Sunday, November 6, 2011

Wiener and the Changing Industrial Estate

In the early 1950s Norbert Wiener wrote a readable version of what Cybernetics may bring forth. For those not in the know cybernetics is what has happened to manufacturing, robots, computers, and little need for people as workers.

Wiener said: 

Let us remember that the automatic machine, what­ever we think of any feelings it may have or may not have, is the precise economic equivalent of slave labor. Any labor which competes with slave labor must ac­cept the economic conditions of slave labor. It is per­fectly clear that this will produce an unemployment situation, in comparison with which the present reces­sion and even the depression of the thirties will seem a pleasant joke. This depression will ruin many industries, possibly even the industries which have taken advantage of the new potentialities. However, there is nothing in the industrial tradition which forbids an in­dustrialist to make a sure and quick profit, and to get out before the crash touches him personally.

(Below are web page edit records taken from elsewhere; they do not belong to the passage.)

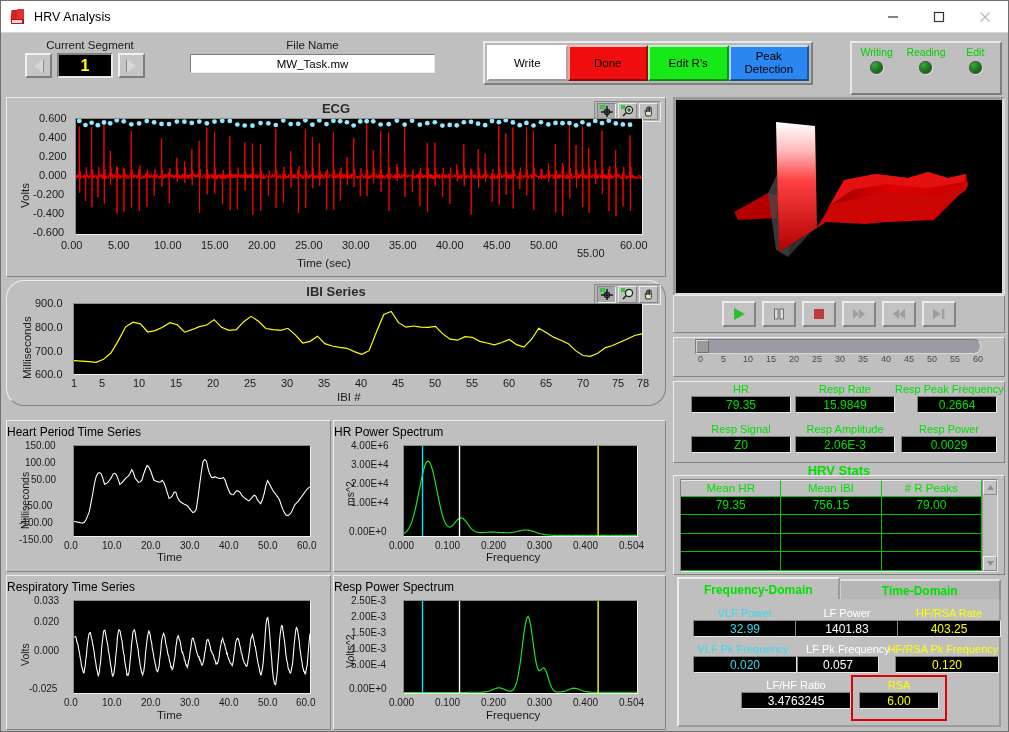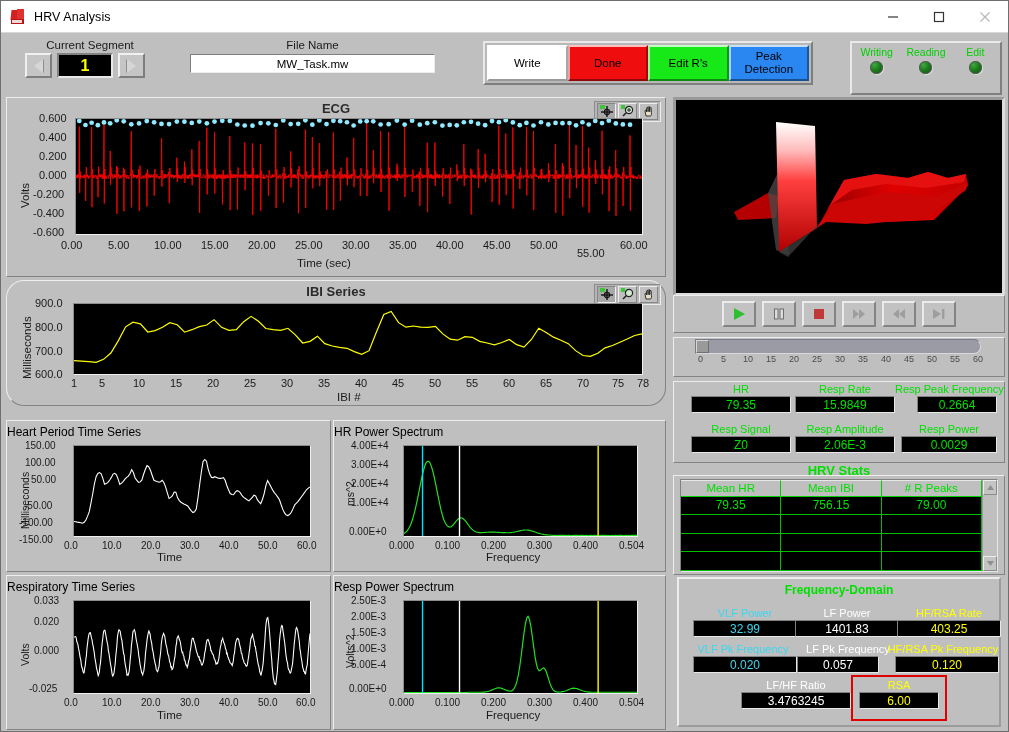"4.00E+4" div.tick-sm { text: 4.00E+4 -> 4.00E+6 }
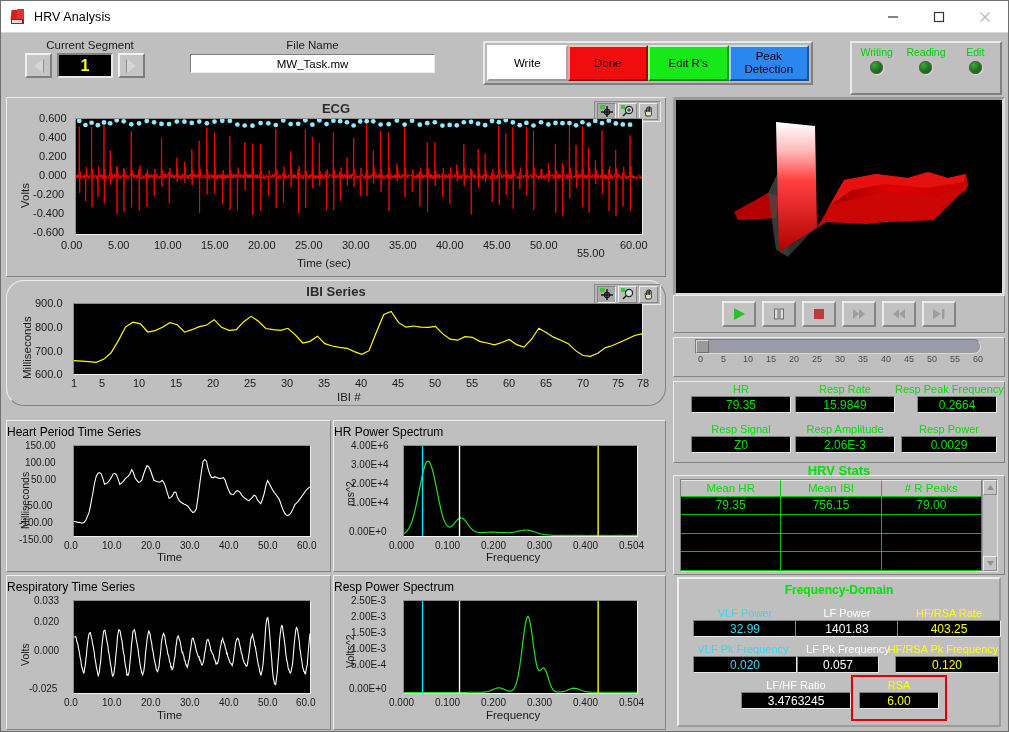"Time-Domain" div.tab { html: none -> <div>Time-Domain</div> }
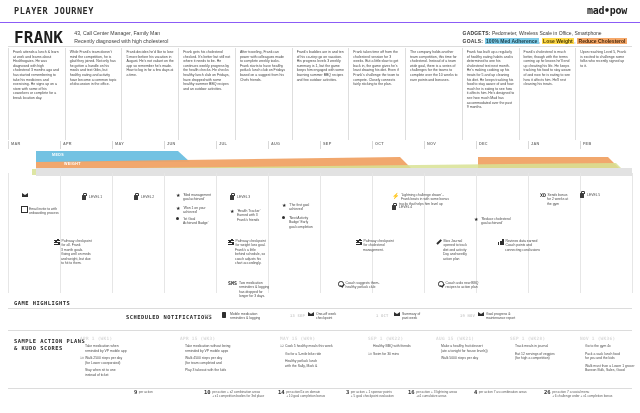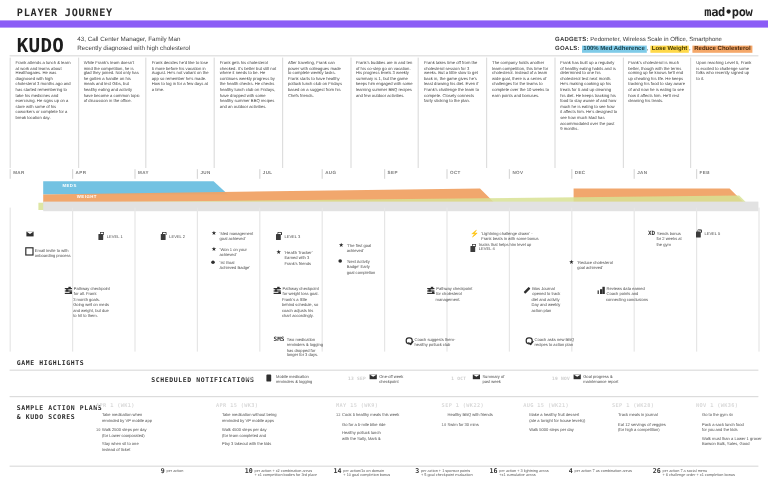"PLAYER JOURNEY" .topbar { border-bottom: 6px solid #8b5cf6 -> 1px solid #8b5cf6 }
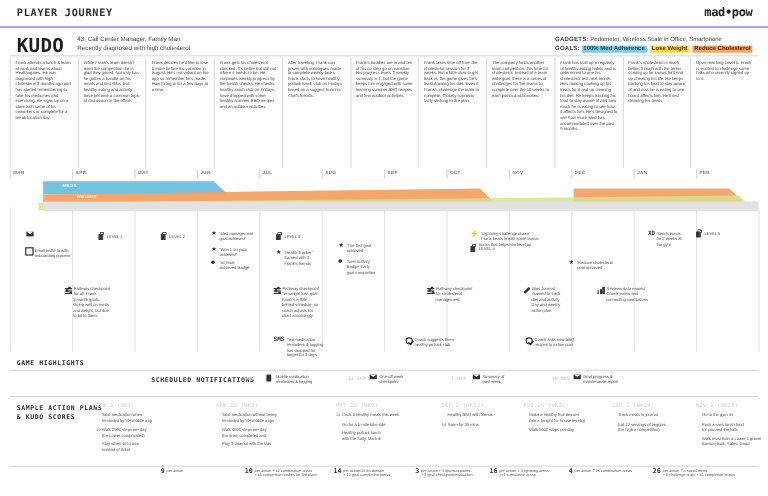"KUDO" span.name { text: KUDO -> FRANK }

Thus the new industrial revolution is a two-edged sword. It may be used for the benefit of humanity, but only if humanity survives long enough to enter a period in which such a benefit is possible. It may also be used to destroy humanity, and if it is not used intelligently it can go very far in that direction. There are, however, hopeful signs on the horizon. Since the publication of the first edition of this book, I have participated in two big meetings with representatives of business manage­ment, and I have been delighted to see that awareness on the part of a great many of those present of the social dangers of our new technology and the social obligations of those responsible for management to see that the new modalities are used for the benefit of man, for increasing his leisure and enriching his spiritual life, rather than merely for profits and the worship of the machine as a new brazen calf. There are many dangers still ahead, but the roots of good will are there, and I do not feel as thoroughly pessimistic as I did at the time of the publication of the first edition of this book.

Wiener was quite prescient at the time. He saw machines replacing humans in factories. I have had conversations with many who say the US is declining because we no longer "make" anything. Frankly in a Wienerian sense no one else is also, despite the Chinese.

The Cybernetic threat poses a difficult conundrum. We have had a society where we could put people to work on farms and then factories. Now the best we seem to do is get them iPhones and iPads, the soma of our current society.

What is needed in a Cybernetic Age is creativity and productivity, developing value added elements with intelligent workforces not just bodies.